María Adell (Berlín)

Al inicio de Hors du temps –película con la que Olivier Assayas participa en la Sección Oficial de la Berlinale–, una larga secuencia de montaje nos muestra los espacios donde transcurrirá la película: casas de campo, paisajes bucólicos de la campiña francesa, una pista de tenis en mitad de un enorme jardín, una mansión abandonada a su suerte… Sobre las imágenes, la frágil voz de Assayas vincula estos escenarios, que remiten al imaginario de los cuentos de hadas, a su propia infancia y adolescencia. Estamos, por tanto, ante una obra memorística en la que el cineasta parisino propone un ejercicio análogo al de la superior Las horas del verano. Ambas películas apuntan que, más allá del factor económico, los lugares y los objetos –libros, muebles, obras de arte– ostentan un incalculable valor emocional.

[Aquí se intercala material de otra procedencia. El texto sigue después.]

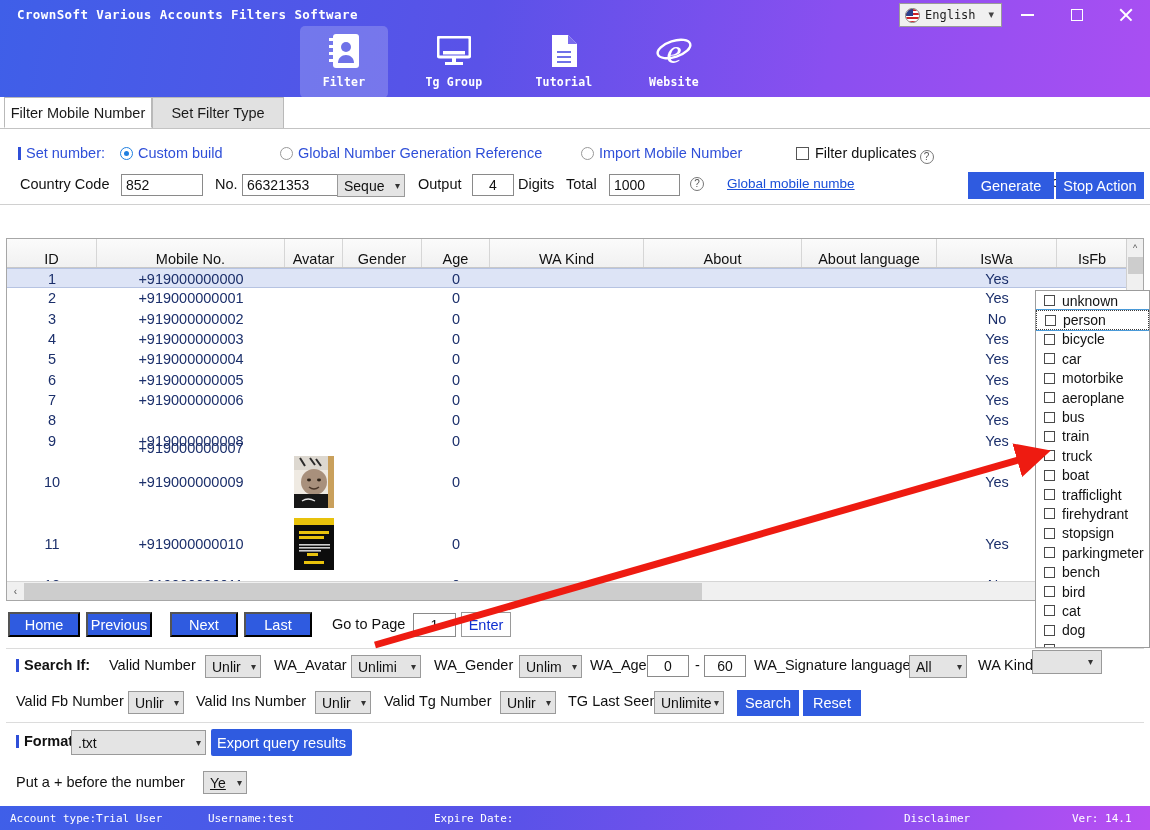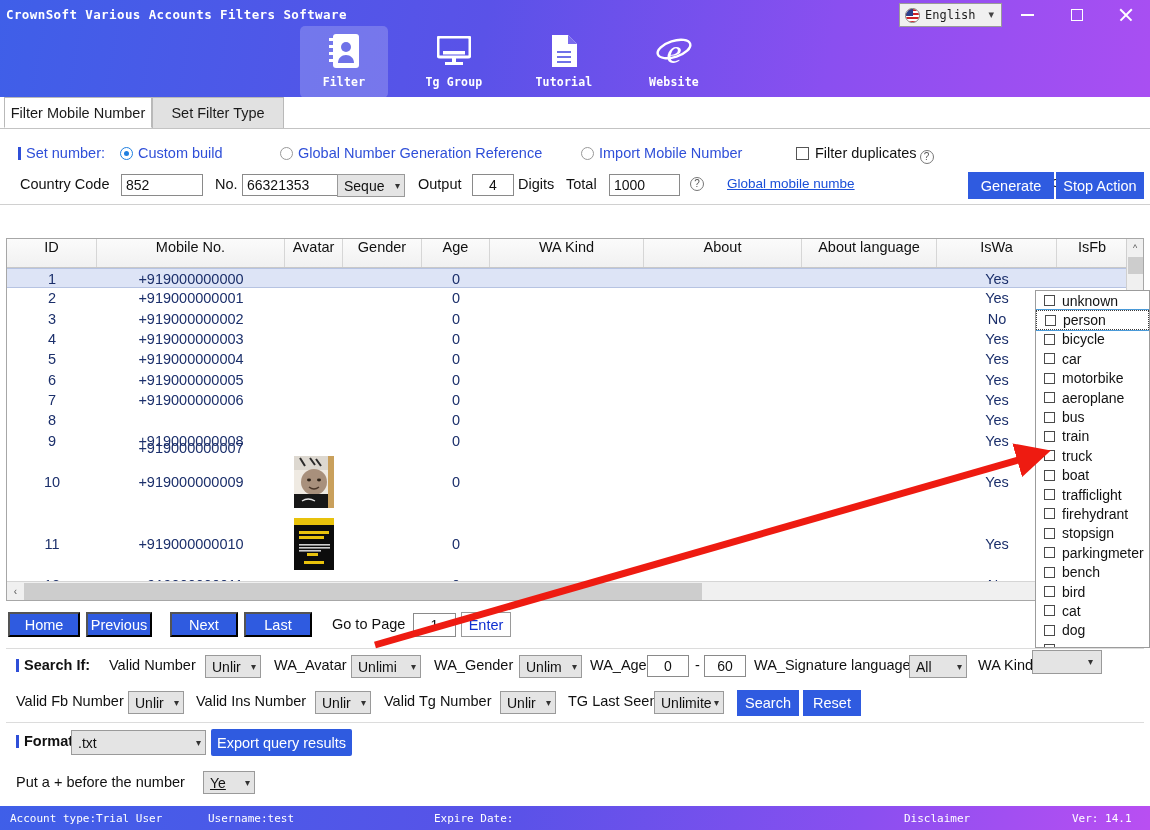"CrownSoft Various Accounts Filters" #app-title { left: 6px -> 17px }
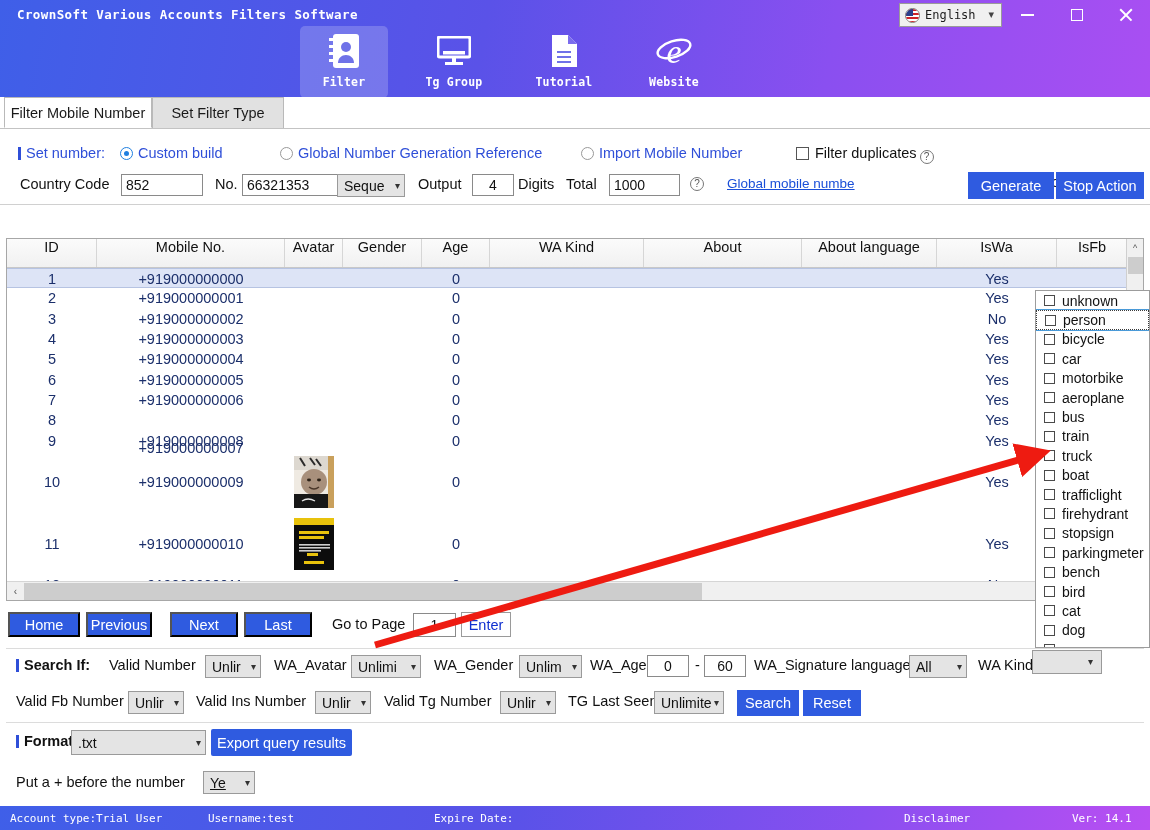"ID" .th { align-items: flex-start -> flex-end }
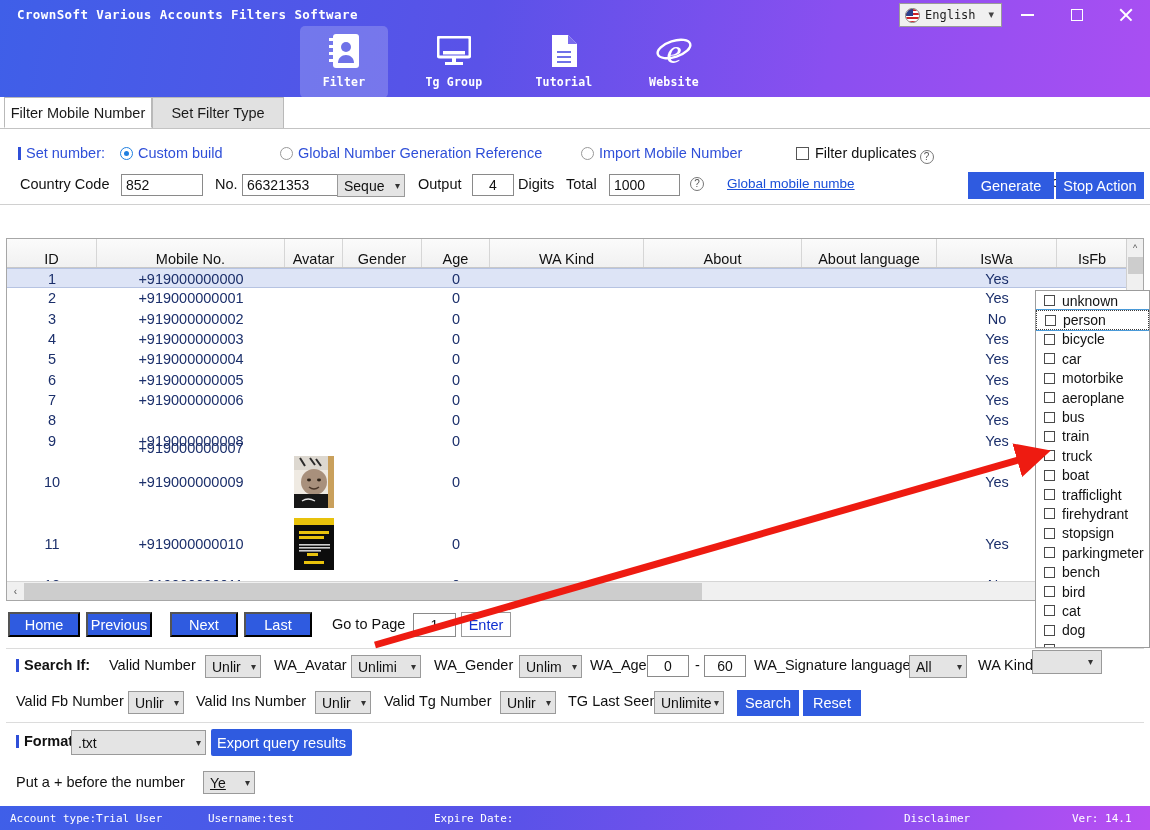"Ye" div.tselect { width: 52px -> 44px }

Los pasajes de Hors du temps en los que Assayas comparte, con afecto y delicadeza, recuerdos asociados a la máquina de escribir de su padre, a su colección de libros de arte o a los muebles de la habitación de su madre –momentos próximos al ensayo fílmico o a la autoficción documental– son lo mejor de un film desequilibrado, que no acaba de encontrar su rumbo. El título (“Fuera del tiempo”) define a la perfección una obra abocada a una cierta estasis, un film sobre el confinamiento pandémico que llega al menos dos años tarde, y que expone la autoindulgencia de un creador capaz de mantenerse al margen de lo que sucede a su alrededor. Así, Hors du tempsse presenta como una comedia doméstica en la que un trasunto de Assayas –un Vincent Macaigne que explota su veta humorística– se ve forzado a compartir la casa de campo familiar con su hermano, un periodista musical del que estaba un tanto distanciado, y la nueva novia de este. Las alegres comidas y cenas al aire libre, las visitas a la pista de tenis de la mansión vecina, y los paseos por el bosque acompasan una película que puede irritar a los espectadores que no tuvieron (tuvimos) la misma suerte que los protagonistas.

Más allá de su indolente exhibición del privilegio –a la que alude de forma autoconsciente el protagonista–, Hors du temps adolece de un extravío narrativo que podría verse como una puesta en imágenes del estado de perplejidad paralizante que todos experimentamos entre marzo y junio de 2020, y que Macaigne sabe encarnar a la perfección. Aunque, tal vez, esta interpretación sea un intento desesperado por dar sentido a una película descompensada, que traza itinerarios que no logra concretar. Queda, eso sí, el testimonio de una sensibilidad naturalista próxima a la de Jean Renoir (citado, no por casualidad, en diversas ocasiones) o Claude Monet. La sensualidad con la que Assayas filma los árboles, las flores o esos rayos de sol que hacen brillar la hierba acerca al director de Viaje a Sils Maria al espíritu de los Lumière, los “últimos pintores impresionistas”, según Jacques Aumont.

Fallida pero honesta, Hors du temps elabora un vitalista discurso sobre la posibilidad del afecto y la belleza en tiempos de incertidumbre, a la vez que propone un diálogo constante con la filmografía previa de Assayas. La cuestión de la utopía, o más bien de su imposibilidad, ya se abordaba en Después de mayo, mientras que la reflexión sobre los legados familiares atraviesa la obra del francés desde Paris s’éveille a Clean. Si Las horas del veranoadoptaba el punto de vista de un hijo en relación a su línea genealógica, Hors du temps busca la perspectiva de un progenitor, un camino que la película solo llega a explorar a medias en una hermosa conversación entre un padre y una hija.